What is needed: After locating "background: transparent;", return its line and all lines that follow through the end of the listing below, exactly; leave out pictures.

Provided data:
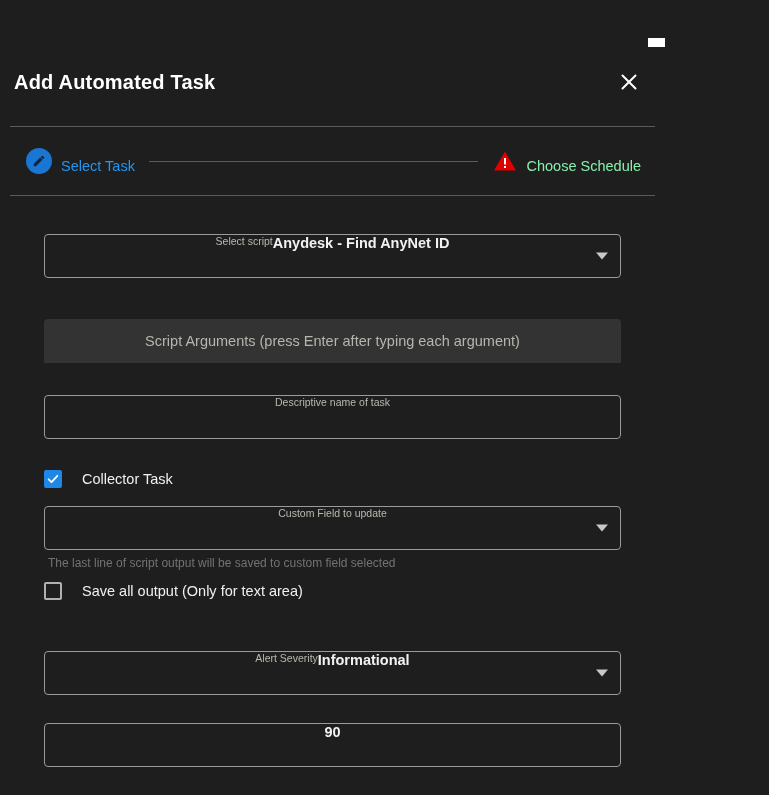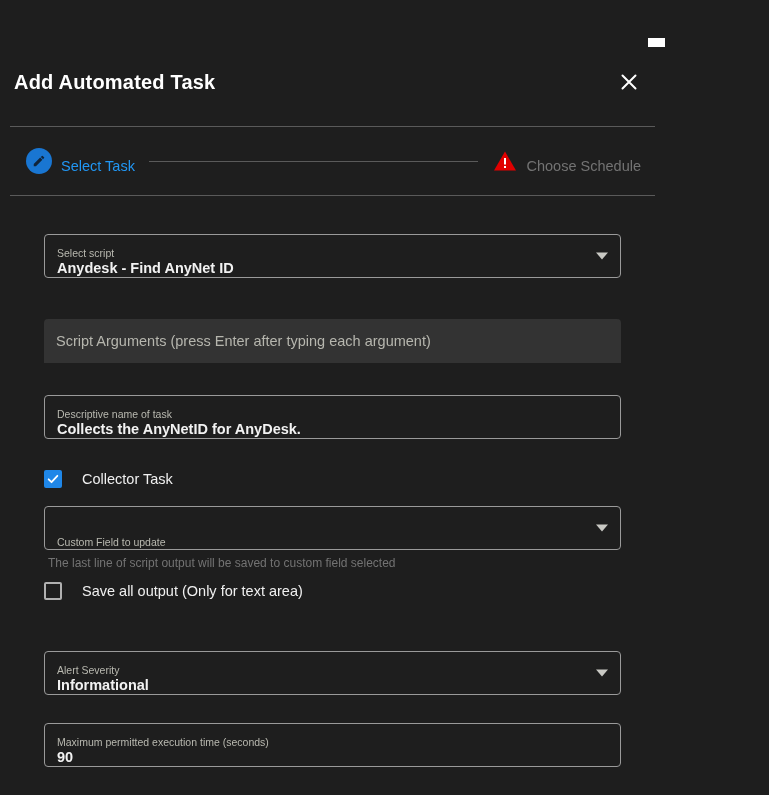--- a/index.html
+++ b/index.html
@@ -92,7 +92,7 @@
   }
   .step-label { font-size: 14.5px; }
   .step-label.active { color: #2196f3; }
-  .step-label.error  { color: #737373; }
+  .step-label.error  { color: #86efac; }
   .step-connector {
     flex: 1 1 auto;
     height: 1px;

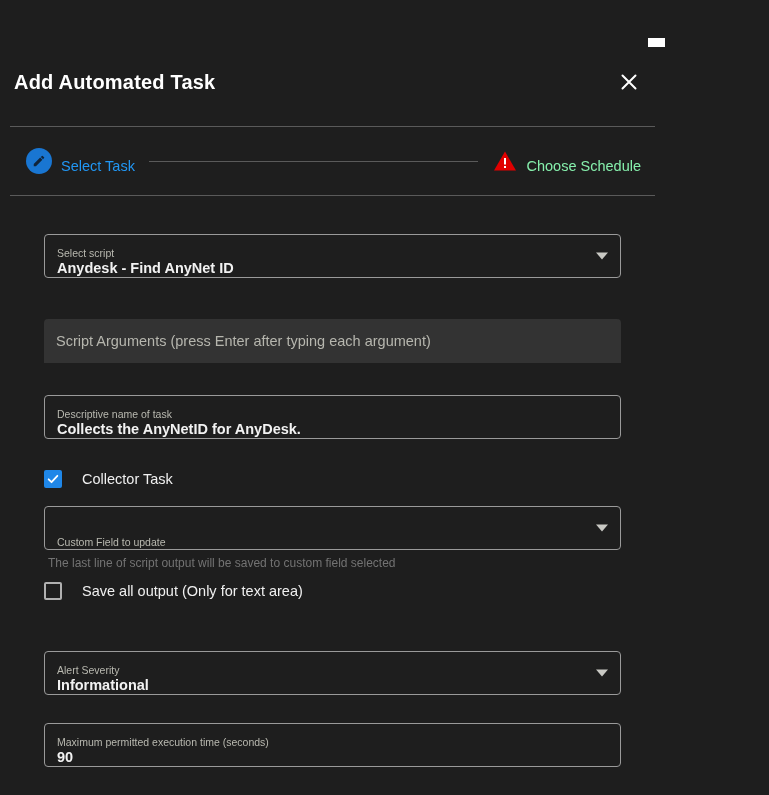--- a/index.html
+++ b/index.html
@@ -114,8 +114,8 @@
     border-radius: 4px;
     background: transparent;
     display: flex;
-    flex-direction: column;
-    justify-content: flex-end;
+    flex-direction: row;
+    justify-content: center;
     padding: 0 12px;
     cursor: text;
   }

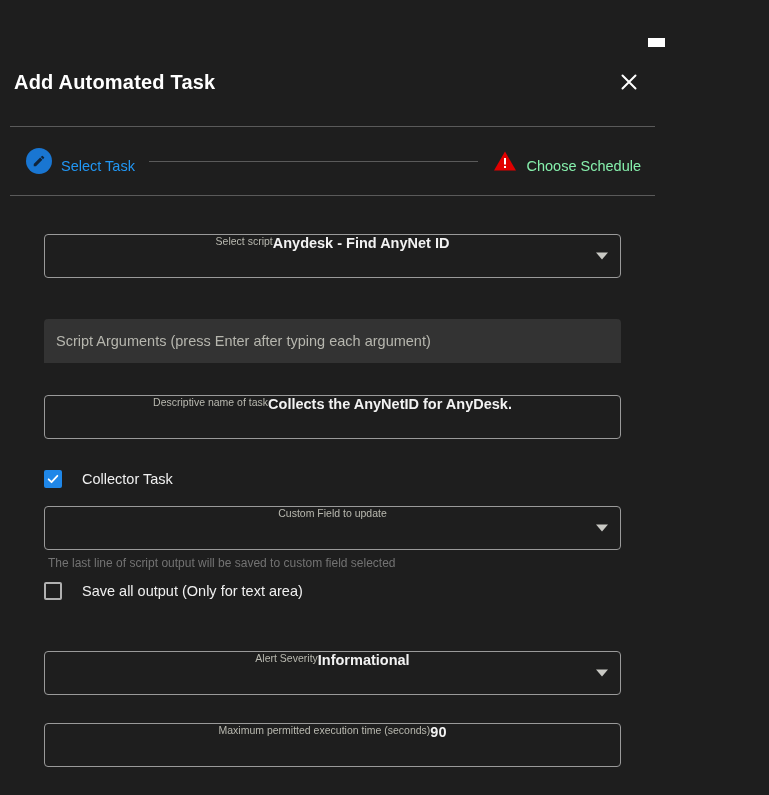--- a/index.html
+++ b/index.html
@@ -155,6 +155,7 @@
     align-items: center;
     padding: 0 12px;
     cursor: text;
+    justify-content: center;
   }
   .field-placeholder {
     font-size: 14.5px;

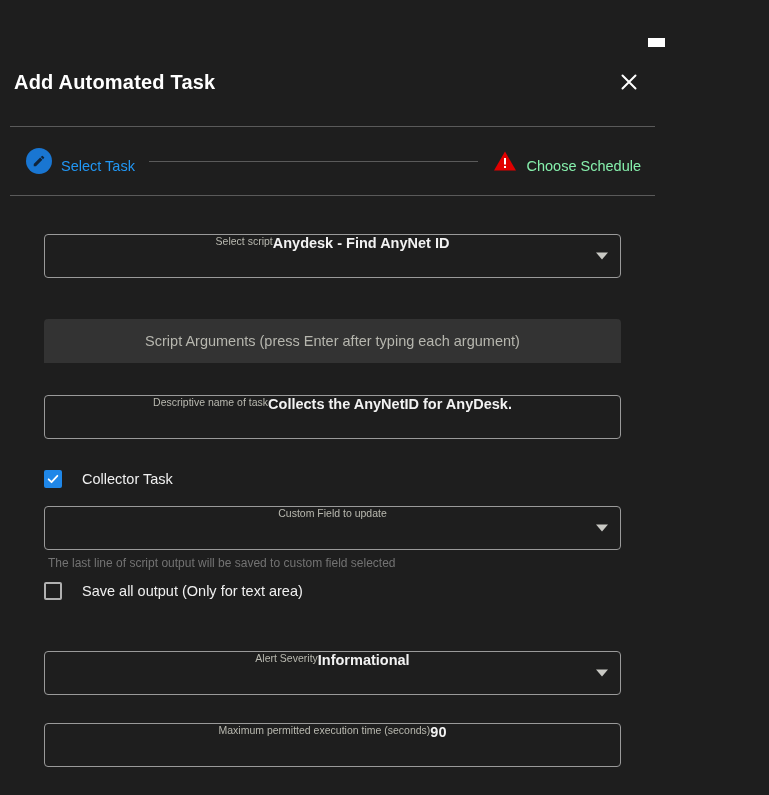--- a/index.html
+++ b/index.html
@@ -292,7 +292,6 @@
 
     <div class="field-outlined">
       <span class="field-label">Descriptive name of task</span>
-      <span class="field-value">Collects the AnyNetID for AnyDesk.</span>
     </div>
 
     <div style="height:28px"></div>

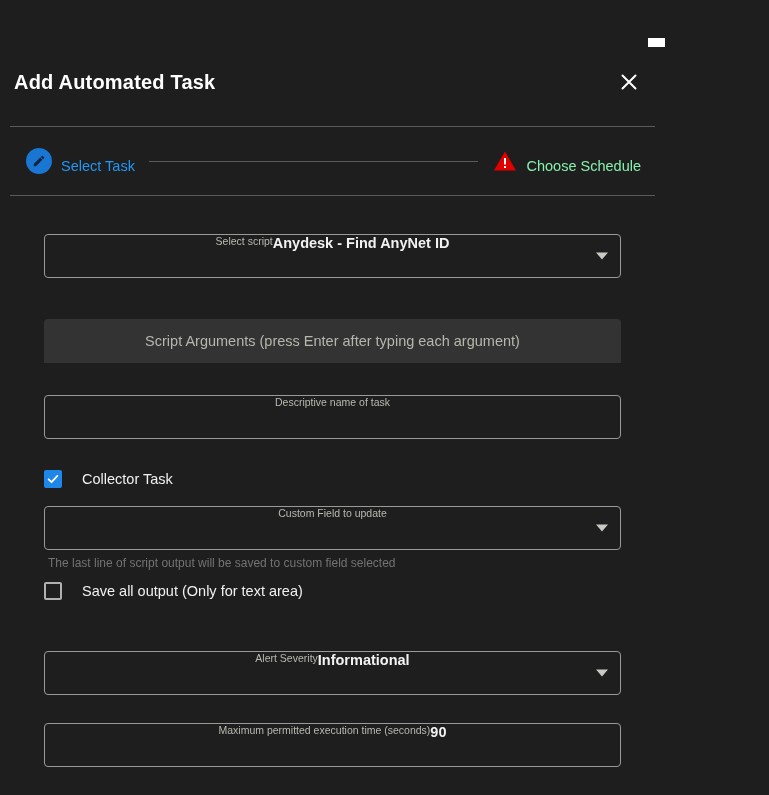--- a/index.html
+++ b/index.html
@@ -332,7 +332,6 @@
     <div style="height:28px"></div>
 
     <div class="field-outlined">
-      <span class="field-label">Maximum permitted execution time (seconds)</span>
       <span class="field-value">90</span>
     </div>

Task answer:
     background: transparent;
     display: flex;
-    flex-direction: column;
-    justify-content: flex-end;
+    flex-direction: row;
+    justify-content: center;
     padding: 0 12px;
     cursor: text;
   }

--- a/index.html
+++ b/index.html
@@ -155,6 +155,7 @@
     align-items: center;
     padding: 0 12px;
     cursor: text;
+    justify-content: center;
   }
   .field-placeholder {
     font-size: 14.5px;

--- a/index.html
+++ b/index.html
@@ -292,7 +292,6 @@
 
     <div class="field-outlined">
       <span class="field-label">Descriptive name of task</span>
-      <span class="field-value">Collects the AnyNetID for AnyDesk.</span>
     </div>
 
     <div style="height:28px"></div>

--- a/index.html
+++ b/index.html
@@ -332,7 +332,6 @@
     <div style="height:28px"></div>
 
     <div class="field-outlined">
-      <span class="field-label">Maximum permitted execution time (seconds)</span>
       <span class="field-value">90</span>
     </div>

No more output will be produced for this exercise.